■ Task statement
Leave out any picture and return the remaining listing below exactly as given.

■ Supplied information
◆ ◆ ◆ ◆

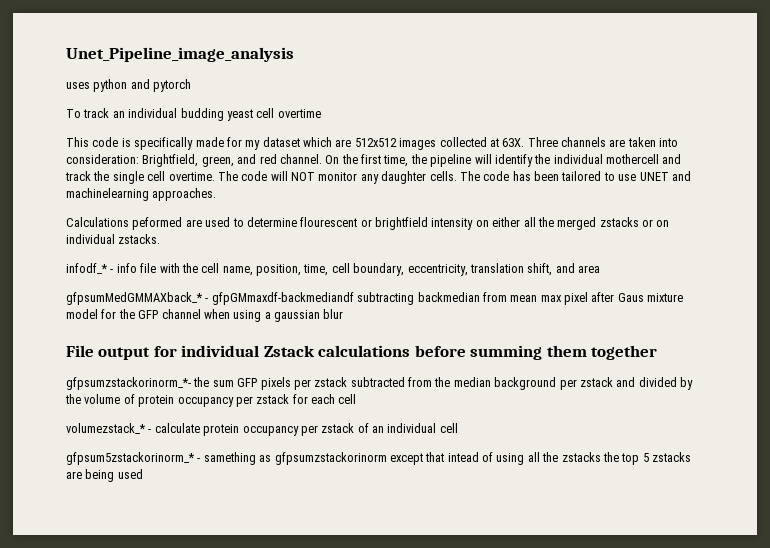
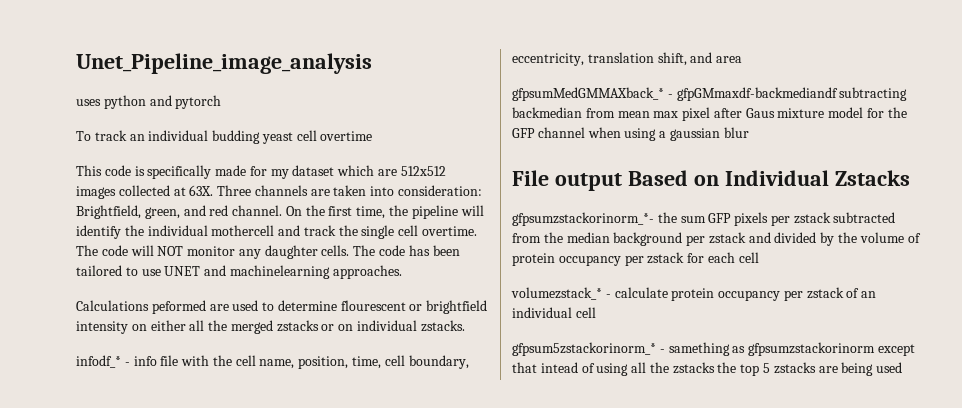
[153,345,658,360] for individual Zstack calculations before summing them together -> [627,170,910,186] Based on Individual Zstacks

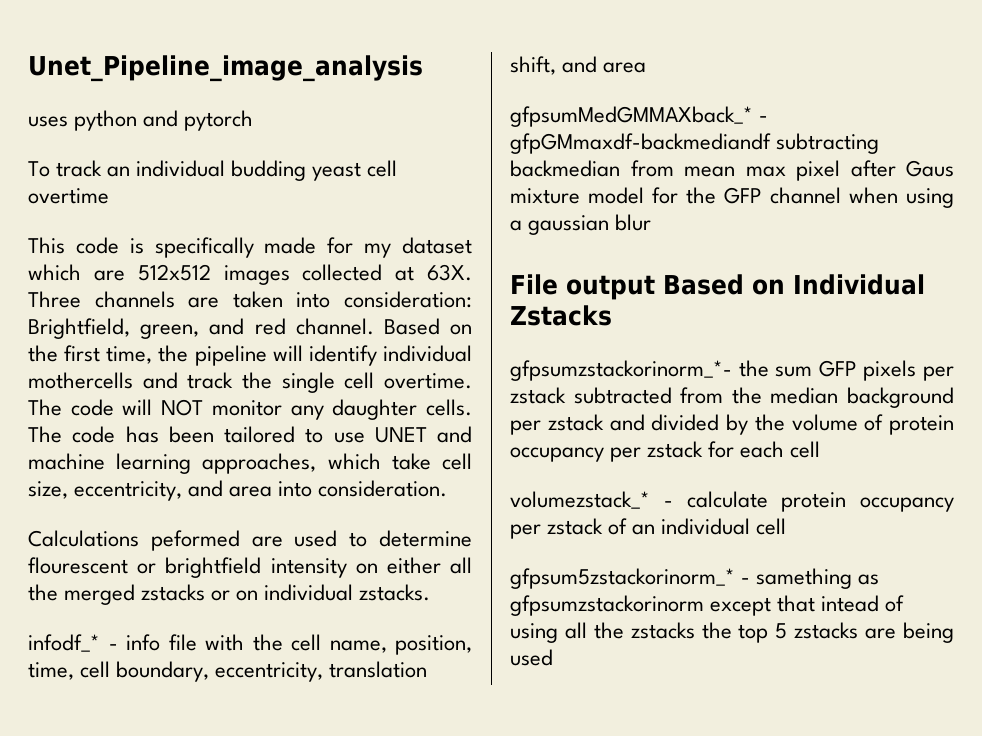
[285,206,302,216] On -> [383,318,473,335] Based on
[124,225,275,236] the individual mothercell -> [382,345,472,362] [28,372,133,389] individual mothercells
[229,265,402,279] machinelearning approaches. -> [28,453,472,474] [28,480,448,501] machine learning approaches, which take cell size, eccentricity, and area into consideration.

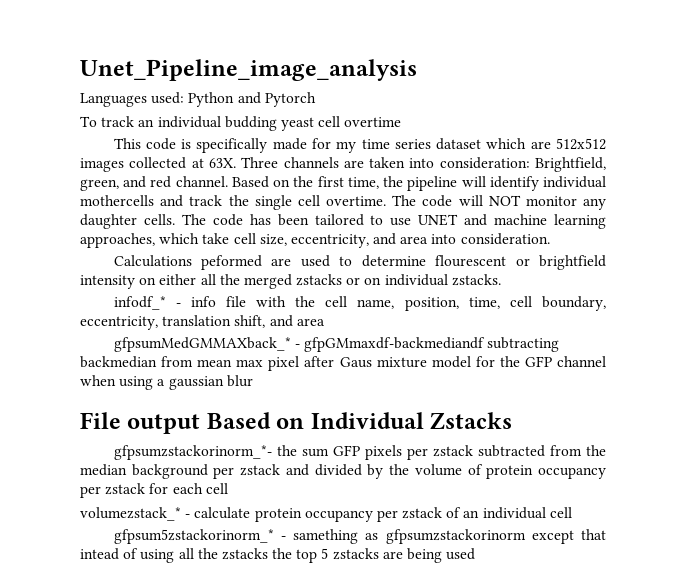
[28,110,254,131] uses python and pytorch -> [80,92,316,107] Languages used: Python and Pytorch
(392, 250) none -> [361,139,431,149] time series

◆ ◆ ◆ ◆

■ Result of this exercise
[153,345,658,360] for individual Zstack calculations before summing them together -> [627,170,910,186] Based on Individual Zstacks

[285,206,302,216] On -> [383,318,473,335] Based on
[124,225,275,236] the individual mothercell -> [382,345,472,362] [28,372,133,389] individual mothercells
[229,265,402,279] machinelearning approaches. -> [28,453,472,474] [28,480,448,501] machine learning approaches, which take cell size, eccentricity, and area into consideration.

[28,110,254,131] uses python and pytorch -> [80,92,316,107] Languages used: Python and Pytorch
(392, 250) none -> [361,139,431,149] time series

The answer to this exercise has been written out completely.